> Your goal
In your copy, include every record exactly and no pictures.

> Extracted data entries
################

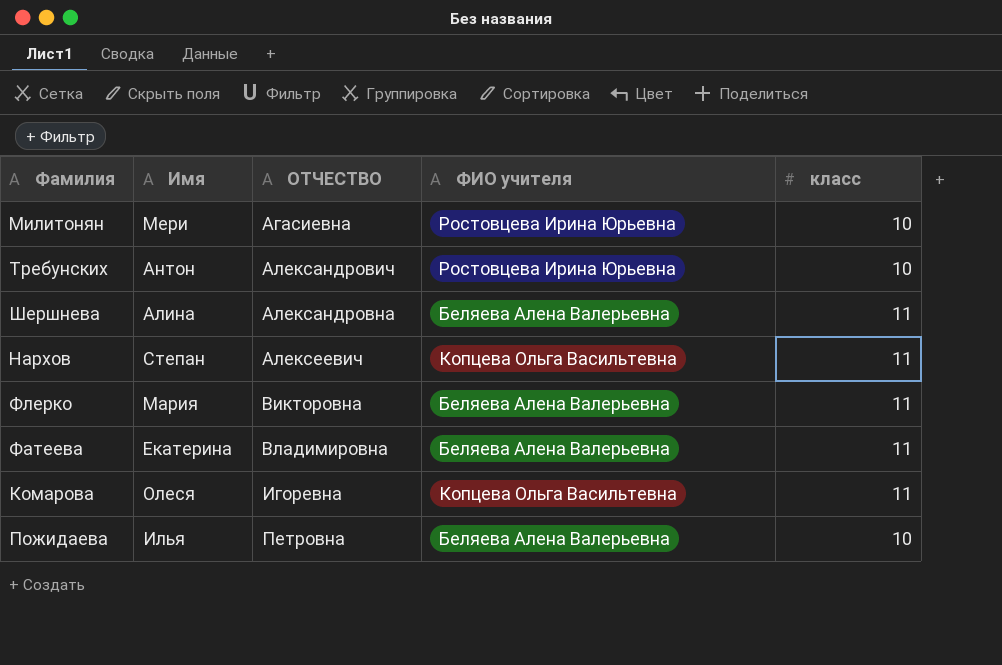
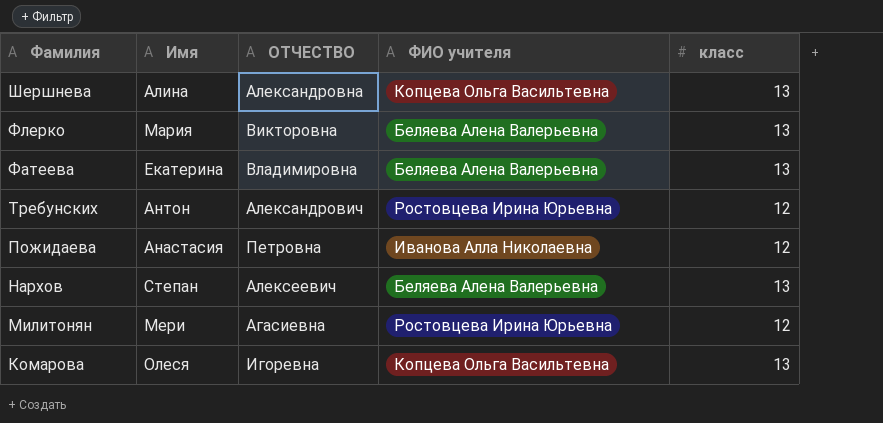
row order: ОТЧЕСТВО ascending -> Фамилия descending
Шершнева | ФИО учителя: Беляева Алена Валерьевна -> Копцева Ольга Васильтевна
Шершнева | класс: 11 -> 13
Флерко | класс: 11 -> 13
Фатеева | класс: 11 -> 13
Требунских | класс: 10 -> 12
Пожидаева | Имя: Илья -> Анастасия
Пожидаева | ФИО учителя: Беляева Алена Валерьевна -> Иванова Алла Николаевна
Пожидаева | класс: 10 -> 12
Нархов | ФИО учителя: Копцева Ольга Васильтевна -> Беляева Алена Валерьевна
Нархов | класс: 11 -> 13
Милитонян | класс: 10 -> 12
Комарова | класс: 11 -> 13

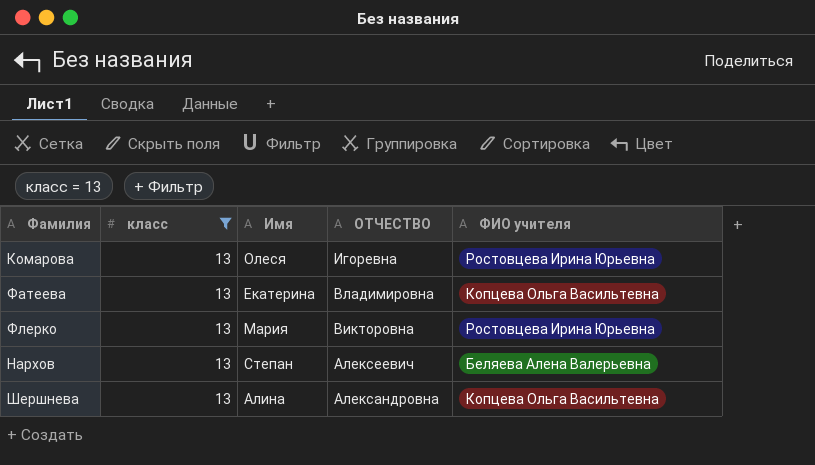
filter: none -> класс = 13
row order: Фамилия descending -> ОТЧЕСТВО descending
column класс | position: 5 -> 2
Комарова | ФИО учителя: Копцева Ольга Васильтевна -> Ростовцева Ирина Юрьевна
Фатеева | ФИО учителя: Беляева Алена Валерьевна -> Копцева Ольга Васильтевна
Флерко | ФИО учителя: Беляева Алена Валерьевна -> Ростовцева Ирина Юрьевна

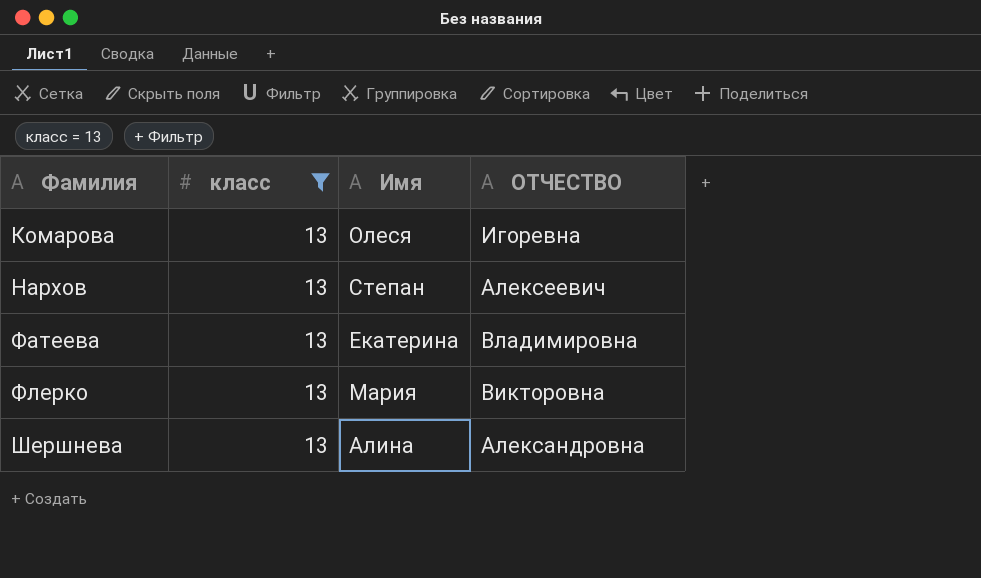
row order: ОТЧЕСТВО descending -> Фамилия ascending
column ФИО учителя | position: 5 -> none

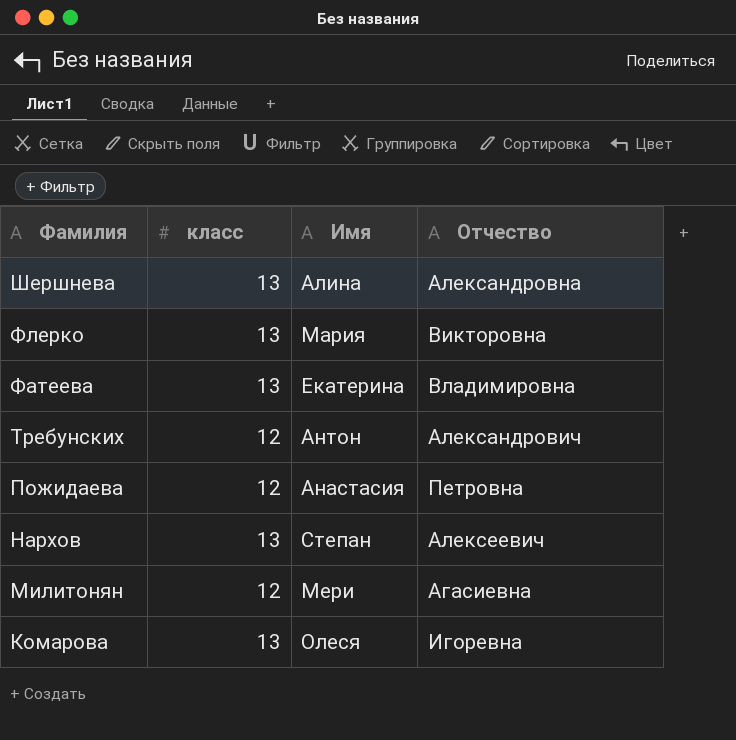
filter: класс = 13 -> none
row order: Фамилия ascending -> Фамилия descending
column name: ОТЧЕСТВО -> Отчество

################

> Your response
row order: ОТЧЕСТВО ascending -> Фамилия descending
Шершнева | ФИО учителя: Беляева Алена Валерьевна -> Копцева Ольга Васильтевна
Шершнева | класс: 11 -> 13
Флерко | класс: 11 -> 13
Фатеева | класс: 11 -> 13
Требунских | класс: 10 -> 12
Пожидаева | Имя: Илья -> Анастасия
Пожидаева | ФИО учителя: Беляева Алена Валерьевна -> Иванова Алла Николаевна
Пожидаева | класс: 10 -> 12
Нархов | ФИО учителя: Копцева Ольга Васильтевна -> Беляева Алена Валерьевна
Нархов | класс: 11 -> 13
Милитонян | класс: 10 -> 12
Комарова | класс: 11 -> 13

filter: none -> класс = 13
row order: Фамилия descending -> ОТЧЕСТВО descending
column класс | position: 5 -> 2
Комарова | ФИО учителя: Копцева Ольга Васильтевна -> Ростовцева Ирина Юрьевна
Фатеева | ФИО учителя: Беляева Алена Валерьевна -> Копцева Ольга Васильтевна
Флерко | ФИО учителя: Беляева Алена Валерьевна -> Ростовцева Ирина Юрьевна

row order: ОТЧЕСТВО descending -> Фамилия ascending
column ФИО учителя | position: 5 -> none

filter: класс = 13 -> none
row order: Фамилия ascending -> Фамилия descending
column name: ОТЧЕСТВО -> Отчество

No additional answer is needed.